Les écoles juridiques · Chapitre 06 / 15

D’où viennent les divergences entre gens qui ont les mêmes textes ?

De plusieurs sources précises, et aucune n’est un « rejet de la Sunna ». Les juristes les ont cataloguées : authenticité, langue, conciliation, portée d’un ordre, abrogation, spécification, principes du raisonnement.

De l’authentification, d’abord

Un imam tient un hadith pour authentique, un autre connaît une faiblesse dans l’une de ses voies de transmission. Leurs conclusions divergeront — non parce que l’un aime la Sunna et l’autre non, mais parce qu’ils ont évalué la transmission différemment, avec des outils que le débutant ne possède pas.

De la langue, ensuite

Un même mot arabe peut porter plusieurs sens ; un impératif peut signifier l’obligation, la recommandation ou la permission ; un texte peut être général ou viser un cas. Le problème est alors sémantique, pas textuel.

De la conciliation, enfin

Deux hadiths authentiques semblent se contredire : sont-ils réellement contradictoires ? L’un est-il général et l’autre particulier ? L’un antérieur, l’autre postérieur ? L’un lié à une circonstance ? Comment les compagnons les ont-ils articulés ? C’est ici que les uṣūl al-fiqh deviennent indispensables — et c’est ici que le lecteur d’un seul hadith se perd sans le savoir.
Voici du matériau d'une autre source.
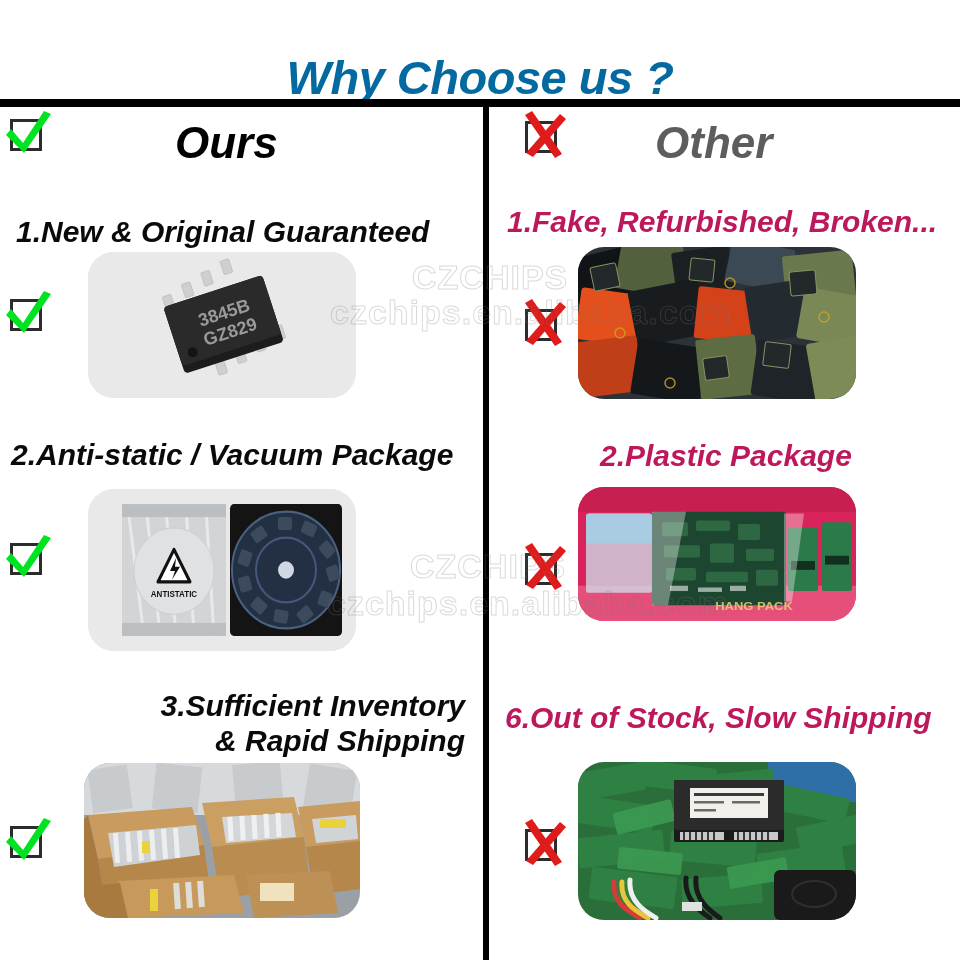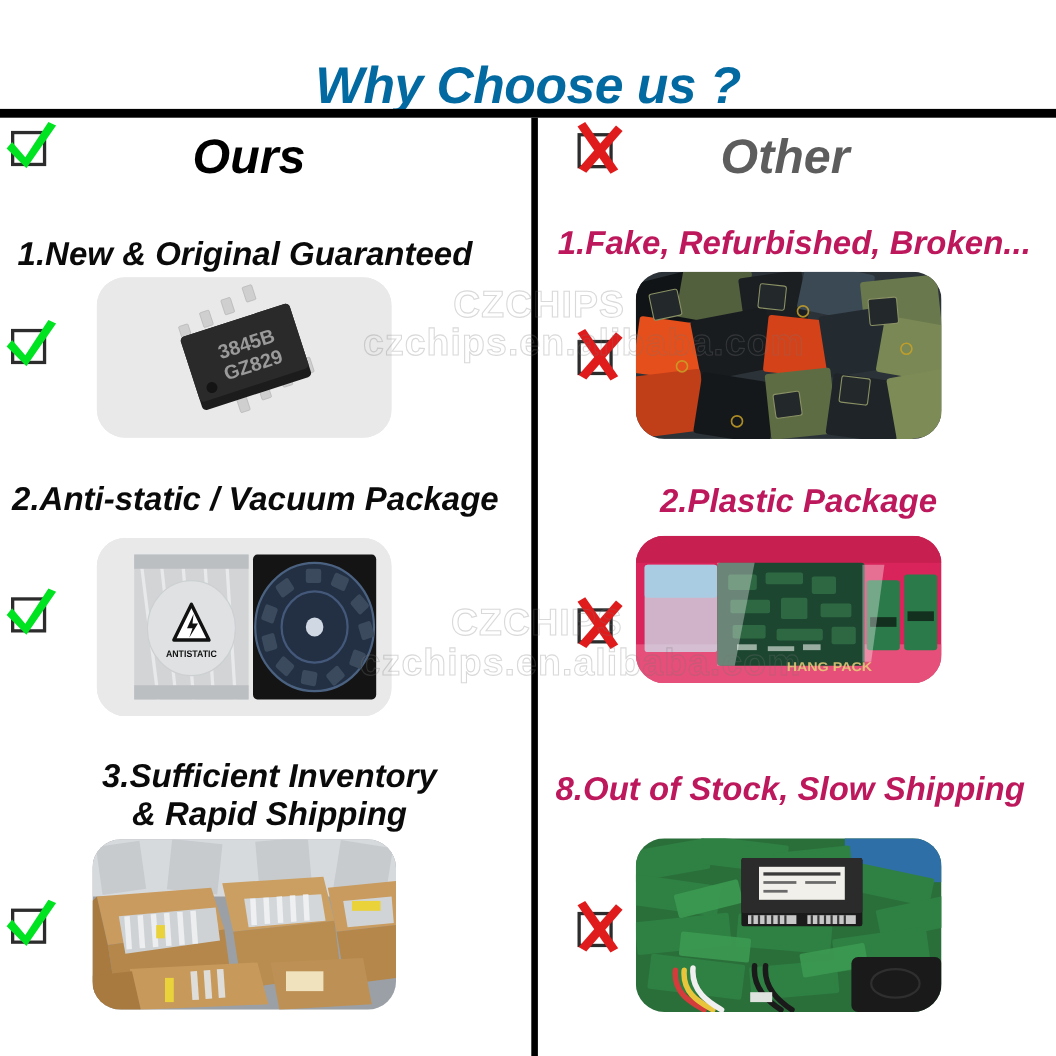--- a/index.html
+++ b/index.html
@@ -86,7 +86,7 @@
   .cap-r1{left:507px;top:205px;}
   .cap-l2{left:11px;top:438px;}
   .cap-r2{left:600px;top:439px;}
-  .cap-l3{left:25px;top:688px;text-align:center;width:440px;line-height:1.18;}
+  .cap-l3{left:25px;top:688px;text-align:right;width:440px;line-height:1.18;}
   .cap-r3{left:505px;top:701px;}
 
   

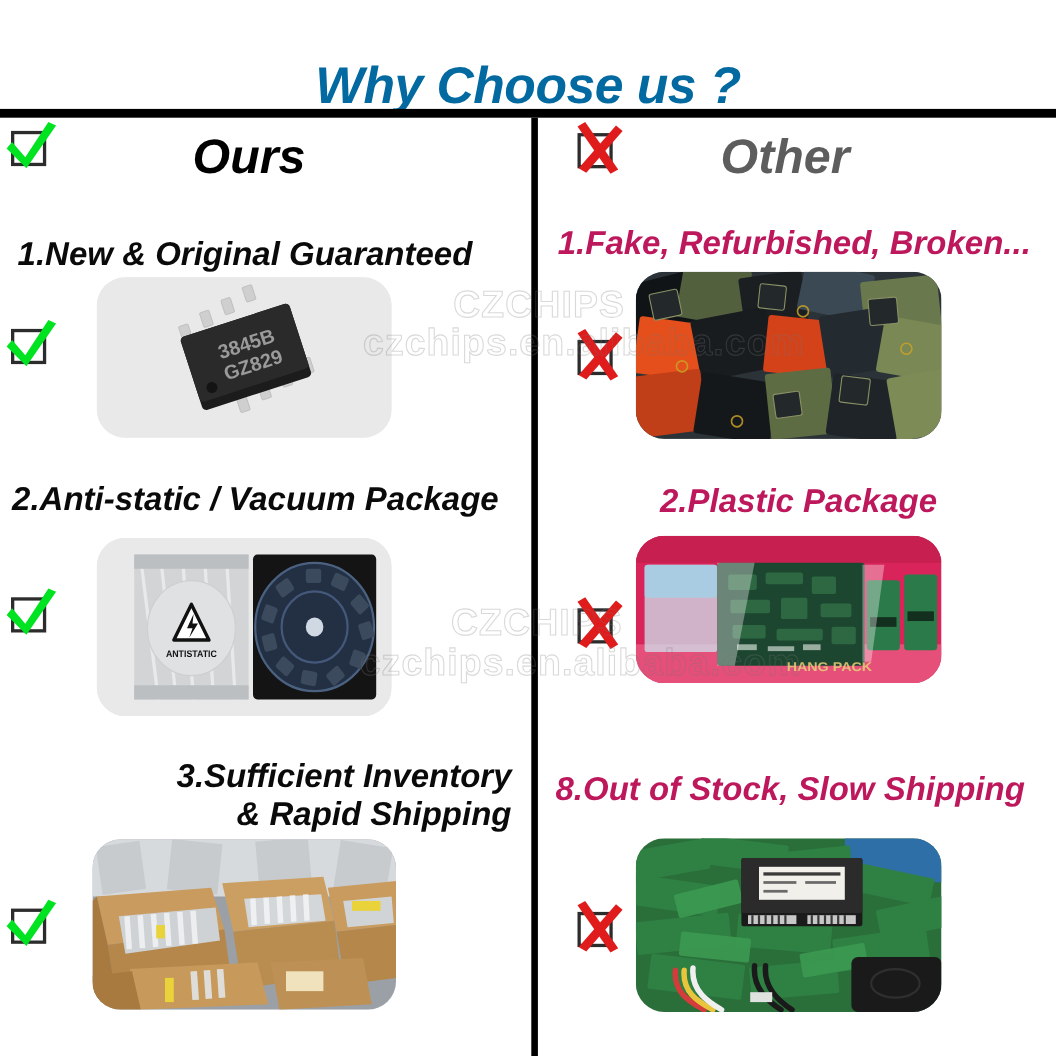--- a/index.html
+++ b/index.html
@@ -325,7 +325,7 @@
     <div>3.Sufficient Inventory</div>
     <div>&amp; Rapid Shipping</div>
   </div>
-  <div class="caption gray cap-r3">8.Out of Stock, Slow Shipping</div>
+  <div class="caption gray cap-r3">6.Out of Stock, Slow Shipping</div>
 
   <div class="markbox mk-r3-left">
     <div class="bx"></div>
Le livre qui répond à l’objection

Un ouvrage entier a été consacré à cette question par un savant que personne ne soupçonnera de tiédeur envers le hadith : Ibn Taymiyya, dans Rafʿ al-malām ʿan al-aʾimma al-aʿlām (« Lever le blâme des grands imams »), explique précisément pourquoi un imam peut délaisser l’apparence d’un hadith sans rejeter la Sunna — parce qu’il ne lui est pas parvenu, parce qu’il ne l’a pas tenu pour établi, parce qu’il l’a compris autrement, parce qu’il l’a jugé abrogé ou restreint. Ce livre est la meilleure réponse classique au réflexe « l’imam a contredit le hadith ».

Le hadith est une source du fiqh ; il n’est pas, à lui seul, tout le fiqh. Voilà pourquoi un grand spécialiste du hadith n’est pas automatiquement un grand juriste : les deux sciences se recoupent, elles ne sont pas identiques.

Sources de ce chapitreIbn Taymiyya, Rafʿ al-malām ʿan al-aʾimma al-aʿlām ; al-Shāfiʿī, al-Risāla ; al-Juwaynī, al-Burhān ; al-Ghazālī, al-Mustaṣfā. Degré : principes d’uṣūl établis ; exemples particuliers à sourcer dans les ouvrages de fiqh concernés.